| Outcome | Probability | Yes Bid | Yes Ask | 24h Change | Volume | |
|---|---|---|---|---|---|---|
| Target Price: $70,299.39 | 0% | 0¢ | 0¢ | — | $0 | Trade → |
This market asks whether Bitcoin will reach the $70,299.39 price level during a specified 15-minute measurement window. Short-window target markets matter because they isolate high-frequency price moves driven by liquidity, news, and order flow rather than long-term fundamentals.
Bitcoin routinely exhibits rapid intraday moves driven by macro headlines, large orders, and derivatives-driven cascades; short-duration contracts like a 15-minute target capture those dynamics. Historical episodes (flash rallies, liquidations, or exchange outages) show that prices can cross significant round or technical levels quickly, so these markets reflect immediate market microstructure and risk. Check the platform's stated settlement method and reference price source because resolution depends on their exact definitions.

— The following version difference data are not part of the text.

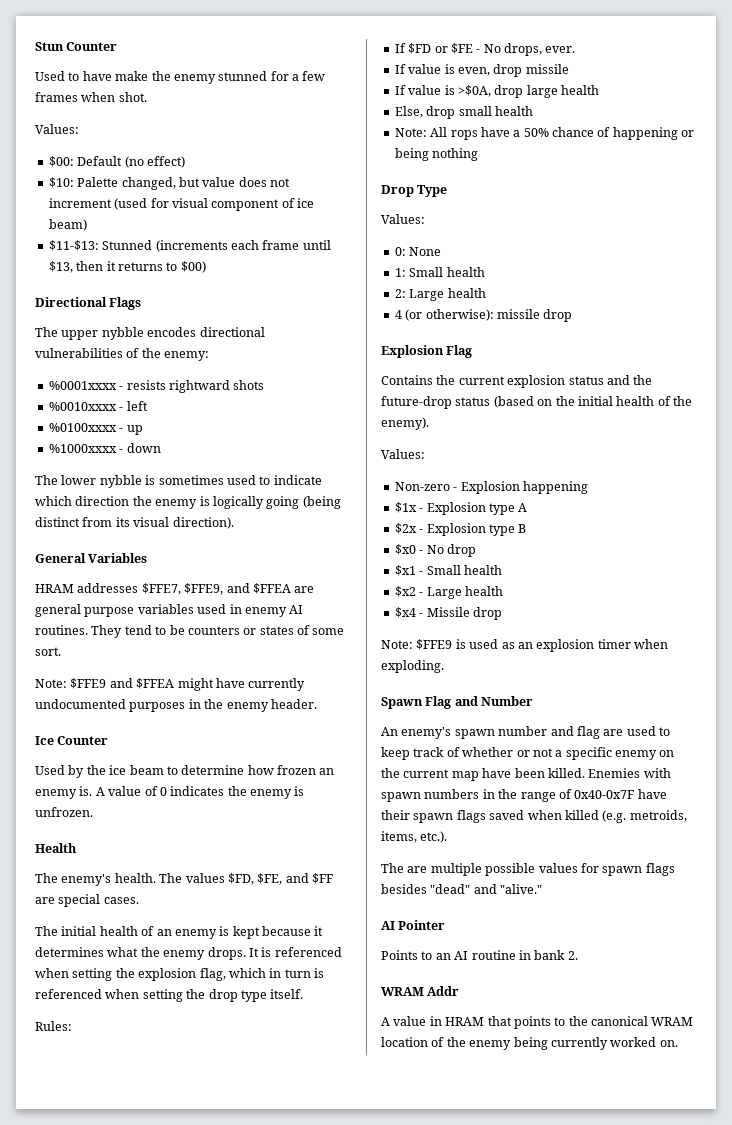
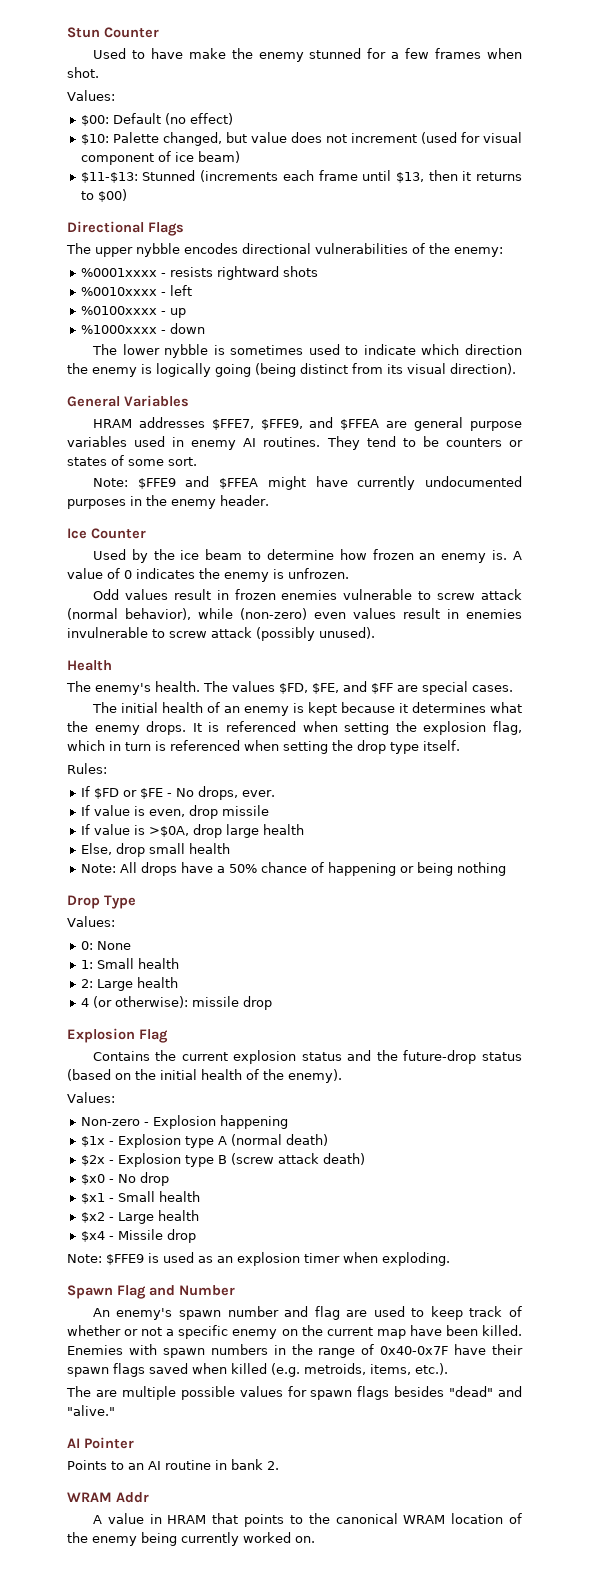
+ Odd values result in frozen enemies vulnerable to screw attack (normal behavior), while (non-zero) even values result in enemies invulnerable to screw attack (possibly unused).
- Note: All rops have a 50% chance of happening or being nothing
+ Note: All drops have a 50% chance of happening or being nothing
- $1x - Explosion type A
+ $1x - Explosion type A (normal death)
- $2x - Explosion type B
+ $2x - Explosion type B (screw attack death)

Market odds on this contract represent the collective expectation of whether the $70,299.39 level will be reached in the designated 15-minute interval and will update rapidly with new information. Because the window is short, odds are particularly sensitive to real-time liquidity, large orders, and breaking news rather than slow-moving fundamentals.

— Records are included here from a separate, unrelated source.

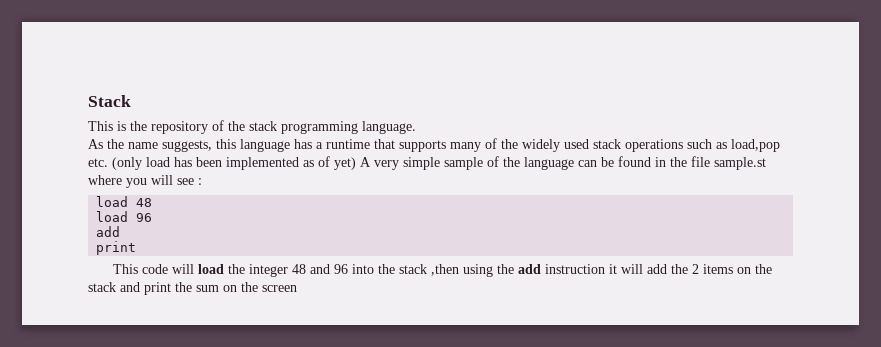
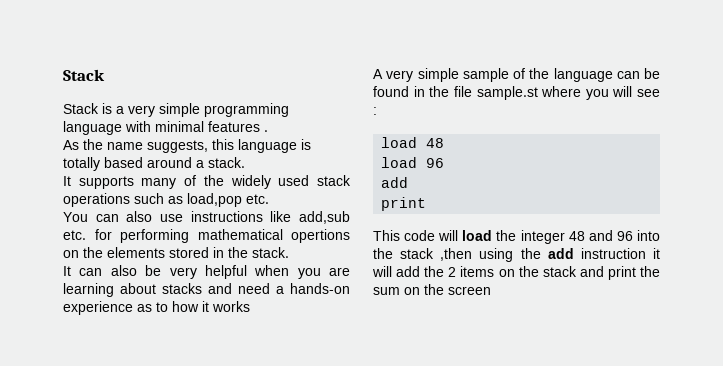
- This is the repository of the stack programming language.
+ Stack is a very simple programming language with minimal features .
- As the name suggests, this language has a runtime that supports many of the widely used stack operations such as load,pop etc. (only load has been implemented as of yet) A very simple sample of the language can be found in the file sample.st where you will see :
+ As the name suggests, this language is totally based around a stack.
+ It supports many of the widely used stack operations such as load,pop etc.
+ You can also use instructions like add,sub etc. for performing mathematical opertions on the elements stored in the stack.
+ It can also be very helpful when you are learning about stacks and need a hands-on experience as to how it works
+ A very simple sample of the language can be found in the file sample.st where you will see :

Resolution follows the platform's published settlement rules: the official reference price during the specified 15-minute interval is compared to the $70,299.39 target to determine whether the level was reached or exceeded. Consult the market page for the exact reference source and tie‑breaking rules.
The closing time and the start/end timestamps of the 15-minute window are set by the market operator and are currently listed as TBD; the platform will publish the specific resolution timestamp and any updates on the market page prior to settlement.

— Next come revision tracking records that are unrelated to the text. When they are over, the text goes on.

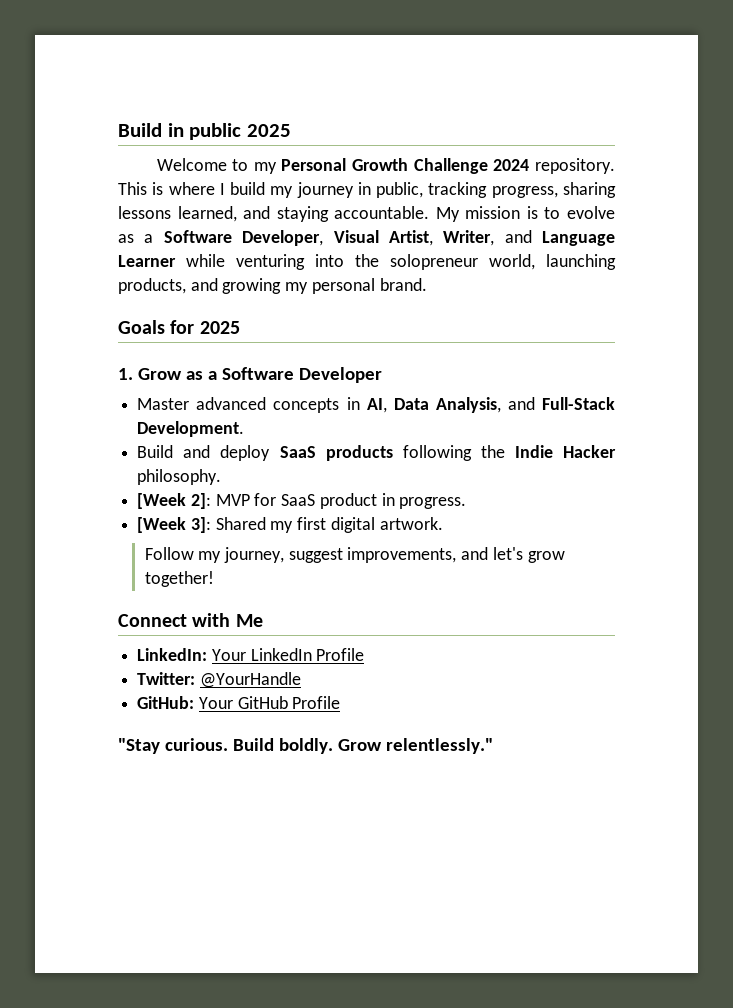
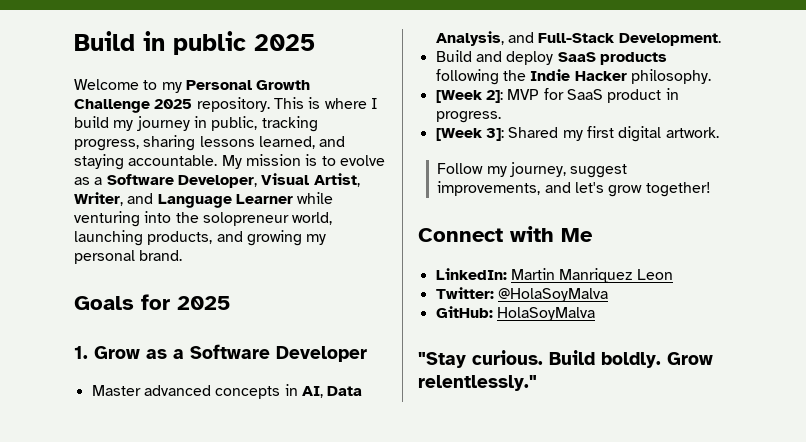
- Welcome to my Personal Growth Challenge 2024 repository.
+ Welcome to my Personal Growth Challenge 2025 repository.
- LinkedIn: Your LinkedIn Profile
+ LinkedIn: Martin Manriquez Leon
- Twitter: @YourHandle
+ Twitter: @HolaSoyMalva
- GitHub: Your GitHub Profile
+ GitHub: HolaSoyMalva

Large market orders or iceberg orders can move the spot price quickly if order-book depth is thin, potentially pushing price through the target; conversely, deep resting liquidity can absorb large orders and prevent a touch.
Yes—highly leveraged futures and options positions can trigger cascades of liquidations and forced hedging that produce abrupt price moves capable of crossing a short-term target within minutes.
Low or zero volume often means the market is thinly traded and quotes may not reflect actionable, consensus sentiment; in that case, check the order book, recent trades, and alternative markets before inferring a strong signal from the quoted price.